*** Begin section ***
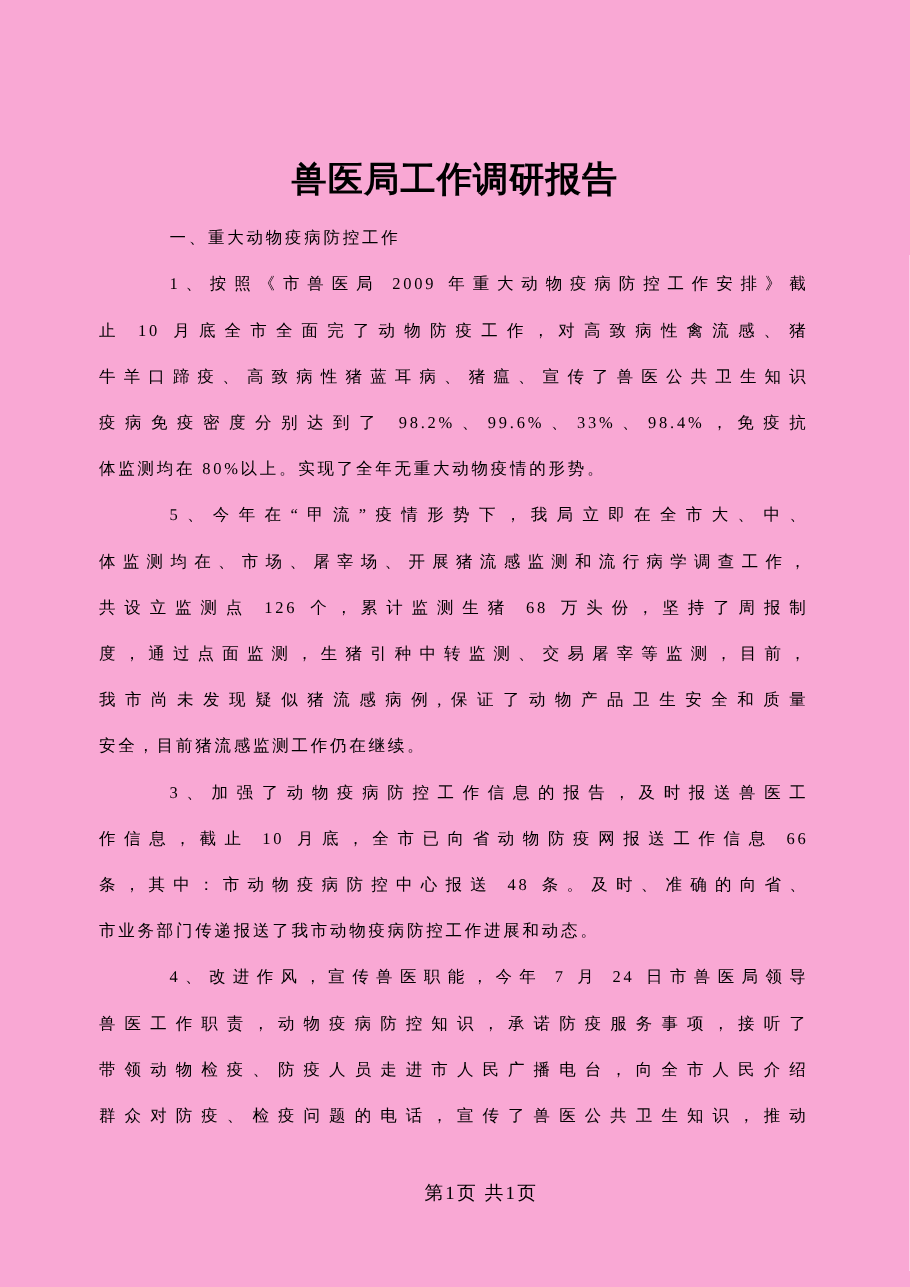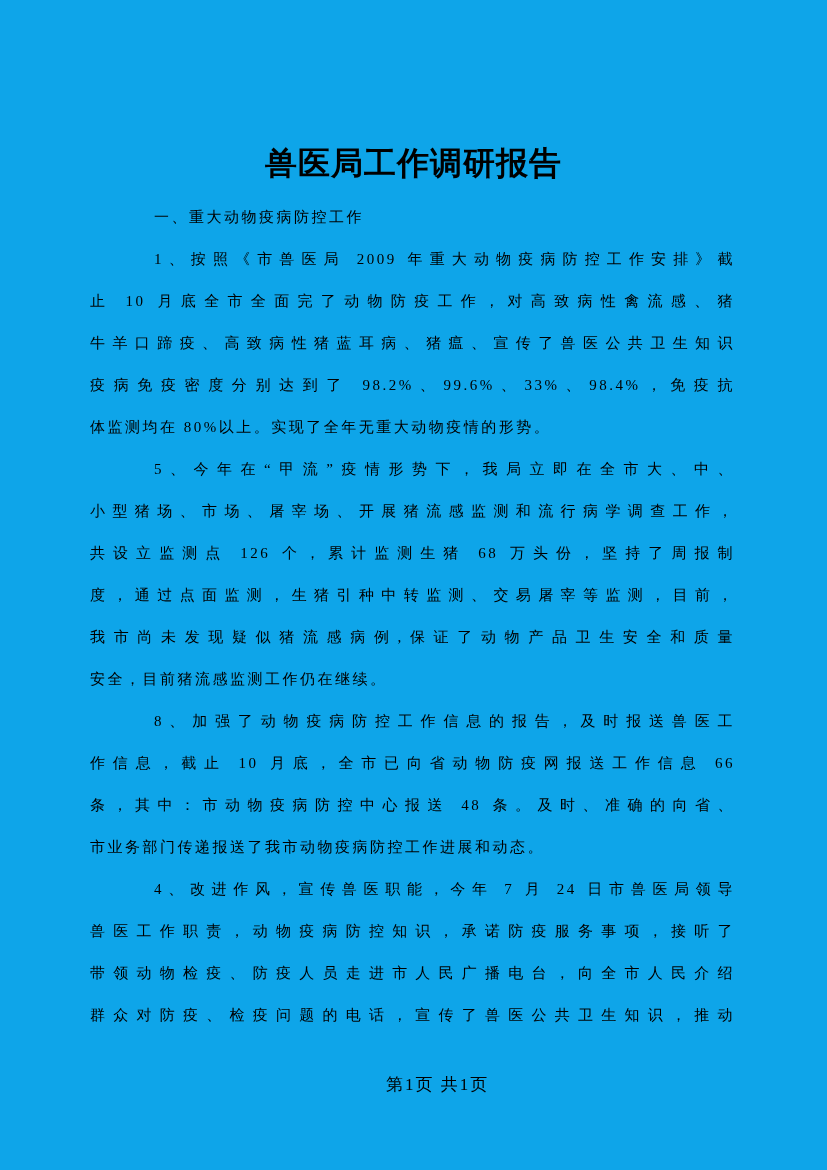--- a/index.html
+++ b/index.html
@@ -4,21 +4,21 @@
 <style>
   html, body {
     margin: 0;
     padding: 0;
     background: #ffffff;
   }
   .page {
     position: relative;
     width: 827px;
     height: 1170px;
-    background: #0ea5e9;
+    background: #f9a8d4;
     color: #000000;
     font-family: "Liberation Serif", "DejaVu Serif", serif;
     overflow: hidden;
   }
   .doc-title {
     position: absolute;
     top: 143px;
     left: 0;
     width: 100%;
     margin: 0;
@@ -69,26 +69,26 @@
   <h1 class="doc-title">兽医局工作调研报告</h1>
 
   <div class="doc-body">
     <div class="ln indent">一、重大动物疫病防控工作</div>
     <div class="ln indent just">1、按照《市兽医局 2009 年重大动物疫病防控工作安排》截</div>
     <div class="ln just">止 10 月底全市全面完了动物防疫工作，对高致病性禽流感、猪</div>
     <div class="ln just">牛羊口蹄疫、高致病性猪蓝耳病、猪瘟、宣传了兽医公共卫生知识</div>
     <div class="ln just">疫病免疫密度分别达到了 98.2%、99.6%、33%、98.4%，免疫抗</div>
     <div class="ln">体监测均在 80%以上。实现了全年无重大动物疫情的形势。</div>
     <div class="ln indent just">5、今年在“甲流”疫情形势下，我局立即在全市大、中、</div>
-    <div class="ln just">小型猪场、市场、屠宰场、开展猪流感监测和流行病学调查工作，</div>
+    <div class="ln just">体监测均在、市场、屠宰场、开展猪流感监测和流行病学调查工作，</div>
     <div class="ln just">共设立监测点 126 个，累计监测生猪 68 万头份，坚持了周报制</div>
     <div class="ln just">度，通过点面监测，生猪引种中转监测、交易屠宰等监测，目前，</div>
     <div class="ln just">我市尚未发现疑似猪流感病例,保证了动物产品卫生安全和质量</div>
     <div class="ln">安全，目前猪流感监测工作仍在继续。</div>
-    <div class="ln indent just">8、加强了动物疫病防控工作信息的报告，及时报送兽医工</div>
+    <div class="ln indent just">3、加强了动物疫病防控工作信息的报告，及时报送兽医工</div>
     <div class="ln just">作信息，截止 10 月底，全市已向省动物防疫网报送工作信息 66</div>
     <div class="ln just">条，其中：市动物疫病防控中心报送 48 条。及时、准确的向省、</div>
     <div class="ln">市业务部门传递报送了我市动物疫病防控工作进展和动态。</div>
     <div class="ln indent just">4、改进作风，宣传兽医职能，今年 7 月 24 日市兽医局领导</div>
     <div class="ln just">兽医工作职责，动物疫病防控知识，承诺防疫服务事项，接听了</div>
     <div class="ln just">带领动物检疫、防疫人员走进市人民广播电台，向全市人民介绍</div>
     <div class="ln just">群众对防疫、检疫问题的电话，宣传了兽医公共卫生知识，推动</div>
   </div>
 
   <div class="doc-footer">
*** End section ***
▸ TASK: Would you please repeat all the data word for word, but without the pictures?

▸ TASK RESULT:
--- a/index.html
+++ b/index.html
@@ -4,21 +4,21 @@
 <style>
   html, body {
     margin: 0;
     padding: 0;
     background: #ffffff;
   }
   .page {
     position: relative;
     width: 827px;
     height: 1170px;
-    background: #0ea5e9;
+    background: #f9a8d4;
     color: #000000;
     font-family: "Liberation Serif", "DejaVu Serif", serif;
     overflow: hidden;
   }
   .doc-title {
     position: absolute;
     top: 143px;
     left: 0;
     width: 100%;
     margin: 0;
@@ -69,26 +69,26 @@
   <h1 class="doc-title">兽医局工作调研报告</h1>
 
   <div class="doc-body">
     <div class="ln indent">一、重大动物疫病防控工作</div>
     <div class="ln indent just">1、按照《市兽医局 2009 年重大动物疫病防控工作安排》截</div>
     <div class="ln just">止 10 月底全市全面完了动物防疫工作，对高致病性禽流感、猪</div>
     <div class="ln just">牛羊口蹄疫、高致病性猪蓝耳病、猪瘟、宣传了兽医公共卫生知识</div>
     <div class="ln just">疫病免疫密度分别达到了 98.2%、99.6%、33%、98.4%，免疫抗</div>
     <div class="ln">体监测均在 80%以上。实现了全年无重大动物疫情的形势。</div>
     <div class="ln indent just">5、今年在“甲流”疫情形势下，我局立即在全市大、中、</div>
-    <div class="ln just">小型猪场、市场、屠宰场、开展猪流感监测和流行病学调查工作，</div>
+    <div class="ln just">体监测均在、市场、屠宰场、开展猪流感监测和流行病学调查工作，</div>
     <div class="ln just">共设立监测点 126 个，累计监测生猪 68 万头份，坚持了周报制</div>
     <div class="ln just">度，通过点面监测，生猪引种中转监测、交易屠宰等监测，目前，</div>
     <div class="ln just">我市尚未发现疑似猪流感病例,保证了动物产品卫生安全和质量</div>
     <div class="ln">安全，目前猪流感监测工作仍在继续。</div>
-    <div class="ln indent just">8、加强了动物疫病防控工作信息的报告，及时报送兽医工</div>
+    <div class="ln indent just">3、加强了动物疫病防控工作信息的报告，及时报送兽医工</div>
     <div class="ln just">作信息，截止 10 月底，全市已向省动物防疫网报送工作信息 66</div>
     <div class="ln just">条，其中：市动物疫病防控中心报送 48 条。及时、准确的向省、</div>
     <div class="ln">市业务部门传递报送了我市动物疫病防控工作进展和动态。</div>
     <div class="ln indent just">4、改进作风，宣传兽医职能，今年 7 月 24 日市兽医局领导</div>
     <div class="ln just">兽医工作职责，动物疫病防控知识，承诺防疫服务事项，接听了</div>
     <div class="ln just">带领动物检疫、防疫人员走进市人民广播电台，向全市人民介绍</div>
     <div class="ln just">群众对防疫、检疫问题的电话，宣传了兽医公共卫生知识，推动</div>
   </div>
 
   <div class="doc-footer">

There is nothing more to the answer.